Reviewing all things Doctor Who.

Sunday 20 September 2009

Ten Little Aliens - Stephen Cole

If ever there was a book of two sides, it is this. On the one side, it is great, a taut, fast paced, claustrophobic thriller that is quite horrifying in many places. On the other side, it's a horrible mess.

Let me try to explain this supposed contradiction. Ten Little Aliens wears its influences on its sleeve. Alien the movie and Agatha Christie's Ten Little Indians (Her original title of Ten Little Niggers having been written out of history).

I've never read Ten Little Indians, never read any Christie in fact, so perhaps I should give it a go, but I'm guessing the plot of Cole's story holds some resemblance to Indians (Notwithstanding the People eating reincarnated Aliens). So if the plot is essentially a mystery, the setting is pure space horror. Confined tunnels in an artificial asteroid that is powered by chewing up people. Invulnerable stone Angels whipping terrified space marines off to die. Disappearing corpses of Alien Terrorists. So good, so cliche, but it works because Cole really puts the atmosphere across. He deploys a couple of tricks including the Find Your Own Adventure Chapter 14 to place the reader right alongside the characters. While Find your own adventure may sound cheesy, Cole has written it right into the story. It makes sense, it really works, and incredibly, the atmosphere builds if you do it properly and read just one path through instead of trying to read all the paths.

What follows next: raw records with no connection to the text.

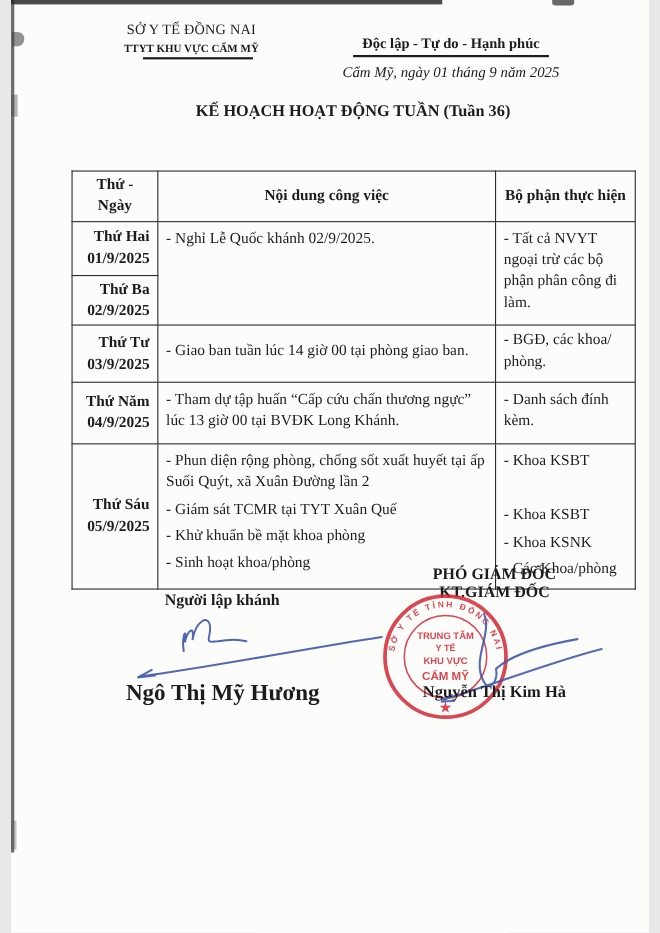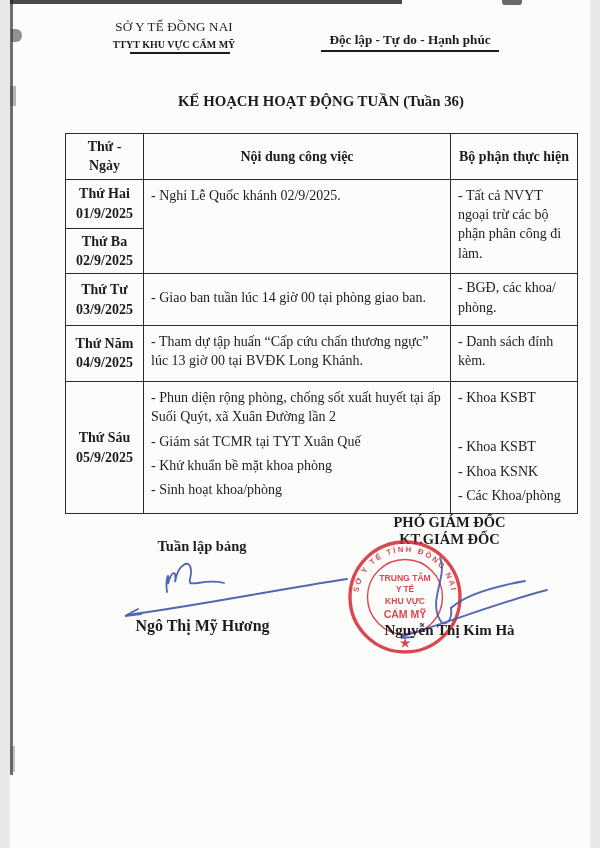--- a/index.html
+++ b/index.html
@@ -77,6 +77,7 @@
   <div class="nat-block">
     <div class="nat2">Độc lập - Tự do - Hạnh phúc</div>
     <div class="nat-underline"></div>
+    <div class="nat3">Cẩm Mỹ, ngày  01  tháng  9  năm 2025</div>
   </div>
 
   <div class="title-block">

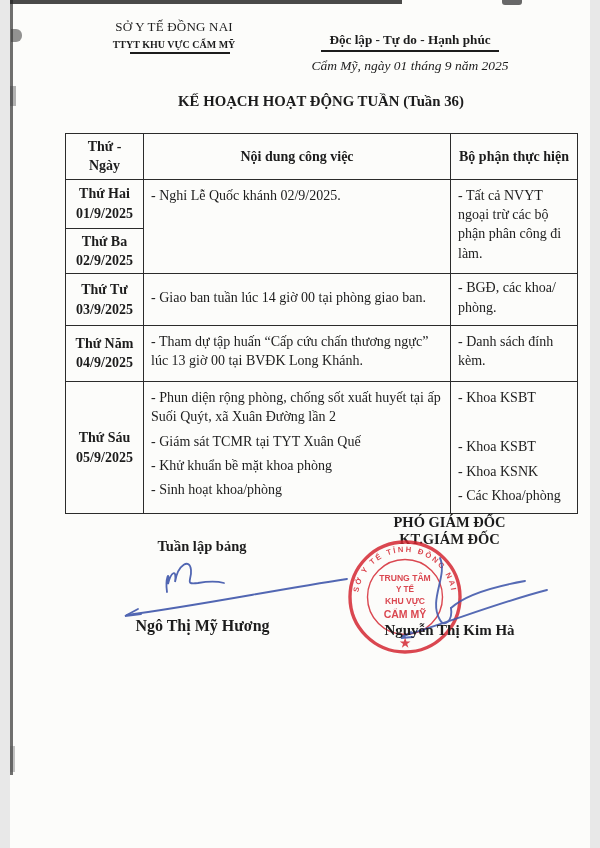--- a/index.html
+++ b/index.html
@@ -30,7 +30,7 @@
   .title-block{position:absolute;left:55px;top:92px;width:512px;text-align:center;font-weight:bold;font-size:14.8px;line-height:1.3;}
 
   table.plan{
-    position:absolute;left:55px;top:133px;width:512px;
+    position:absolute;left:55px;top:155px;width:512px;
     border-collapse:collapse;table-layout:fixed;
   }
   table.plan th, table.plan td{

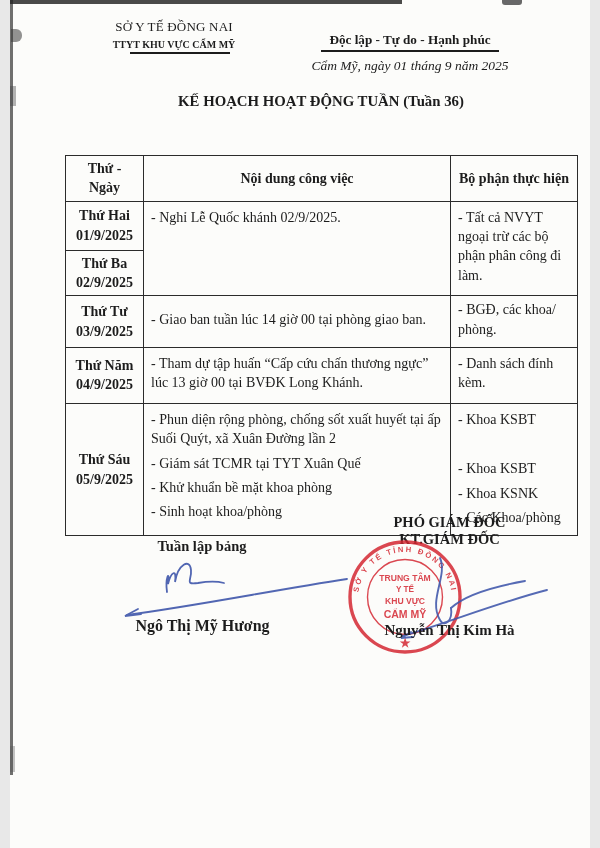--- a/index.html
+++ b/index.html
@@ -38,7 +38,7 @@
     font-size:14px;line-height:1.38;overflow:hidden;
   }
   table.plan th{font-weight:bold;text-align:center;font-size:14px;height:32px;}
-  .day-cell{font-weight:bold;text-align:center;font-size:13.5px;line-height:1.5;}
+  .day-cell{font-weight:bold;text-align:right;font-size:13.5px;line-height:1.5;}
   .content-cell, .dept-cell{text-align:left;}
   .v-top{vertical-align:top !important;padding-top:5px !important;}
   .r-mon td{height:42px;} .r-tue td{height:37px;} .r-wed td{height:38px;}

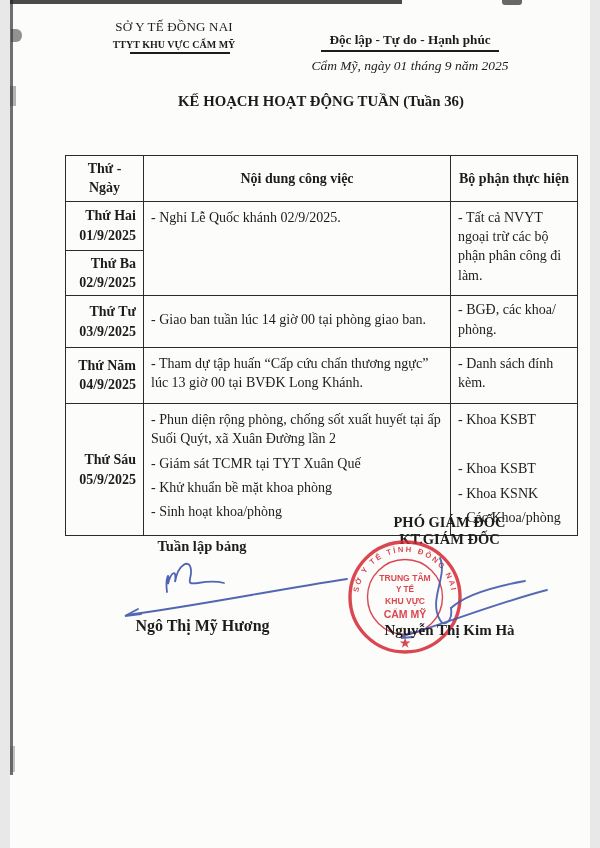--- a/index.html
+++ b/index.html
@@ -159,7 +159,7 @@
   </tbody>
     </table>
 
-  <div class="sig-left-title">Tuần lập bảng</div>
+  <div class="sig-left-title">Người lập khánh</div>
   <div class="sig-left-name">Ngô Thị Mỹ Hương</div>
 
   <div class="sig-right-title">

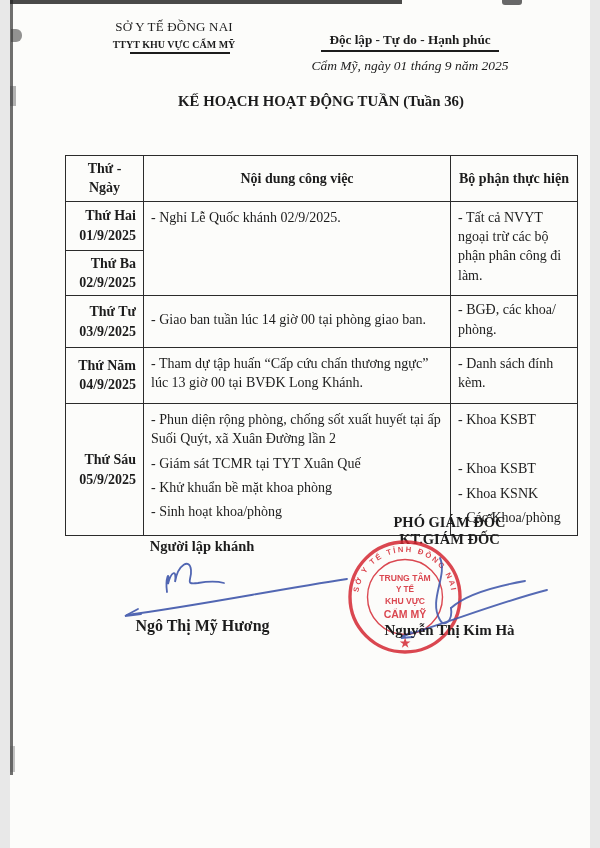--- a/index.html
+++ b/index.html
@@ -47,7 +47,7 @@
   .fri-dept .li:first-child{margin-bottom:30px;}
 
   .sig-left-title{position:absolute;left:92px;top:538px;width:200px;text-align:center;font-weight:bold;font-size:14.5px;}
-  .sig-left-name{position:absolute;left:85px;top:617px;width:215px;text-align:center;font-weight:bold;font-size:16px;}
+  .sig-left-name{position:absolute;left:85px;top:617px;width:215px;text-align:center;font-weight:bold;font-size:21px;}
   .sig-right-title{position:absolute;left:337px;top:514px;width:205px;text-align:center;font-weight:bold;font-size:14.5px;line-height:1.2;z-index:1;}
   .sig-right-name{position:absolute;left:337px;top:622px;width:205px;text-align:center;font-weight:bold;font-size:15px;z-index:5;}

If this had been a Space Hulk story say, then job done. Great read for a sci fi horror fan. But it isn't. It's Doctor Who. And this is where the book starts to fall down.

You can't fault Cole for bravery. Into this horrendous tale of wholesale slaughter in horrible ways, he's chosen the First Doctor as his hero. A quite astonishing choice. Bill Hartnell isn't exactly Ellen Ripley.

This is unfortunate. Doctor Who has rules. I hate to say it, but it does, indefinite rules perhaps but there are some things which just aren't going to work. Doctor Who can work in almost any context. That's one of the beautiful things about it. But putting the First Doctor into what is essentially the Space Hulk/Aliens Universe, doesn't. Or if it is going to work then it needed a better writer of character than Cole. His description is wonderful. His characterisation, apart from Frog and flashes of Ben and Polly, isn't. The Doctor is generic, apart from the blatant nods towards the oncoming regeneration, but there's nothing else to say that this couldn't be Troughton running around. The setting is of course, base under siege, although the intriguing twist is that the base is owned by the Aliens - the Schirr. Cole has certainly thought hard about the placing of the book, both The War Machines and the The Tenth Planet are base under siege, but still, the Doctor just isn't Hartnell, although to be fair, it's almost impossible to imagine the First Doctor in this setting.

This is why Cole was brave. He gave himself a very tough job, he couldn't quite live up to it.

The marines don't fare too much better either. Alright, they are cannon fodder. But it's kind of a mistake to kill off the marines who actually have a character and allow the survivors to comprise, among others, two who have received absolutely no characterisation at all. That said, as I've already mentioned, Frog is a wonderful character and Shade and Haunt are reasonable.

There are other problems with the book, considering that it is Doctor Who and not some other series. The worst being the magic aspect. The Schirr's entire plan relies on a ritual that is never fully explained, but requires ten of them and ten of the humans, except that one of the Schirr is executed for betraying the others, should this alone not have destroyed the ritual? In the ritual, the Schirr commit suicide, some of the dead Schirr are brought back to life, some of the humans are transformed into Schirr, the original Schirr then eat the bodies to gain eternal life and then meld with a mental life form. Er, what???

Such a convoluted ritual seems to suggest that Cole doesn't actually know what's going on, at some points he seems to be making it up as he goes along. This is compounded at the end by the Doctor simply stating that anything we don't understand may appear to be magic but is simply higher technology. In other words, a cop out. It lets the book down.

I can think of other things too, Ben gets the best deal out of the regulars, but again, his anachronistic comment of "bricking it" and gaining an injured ankle which ceases to trouble him immediately after the incident, rankle. The Christie part of the novel - the mystery, apart from the double dodge in the first couple of chapters, is pretty much pointless. The Doctor does some of the hard graft and then the chief alien tells him all his plans. All these things contrive to pull this book down.

And yet. Having pulled the book to pieces, I enjoyed it immensely. I read it through in two days and was hooked every step of the way. Here lies the contradiction.

This is a blockbuster movie of a book. Really well written science horror that is great to read. Put it under any kind of scrutiny however and it starts to disappoint, although it won't fall apart. But as a Doctor Who novel, which should stand up to scrutiny and shouldn't be about the blockbuster, it fails.

So the best thing I can say about the novel is, I enjoyed it, immensely. And the worst thing I can say about it is that it would have been improved by not having the Doctor in it at all.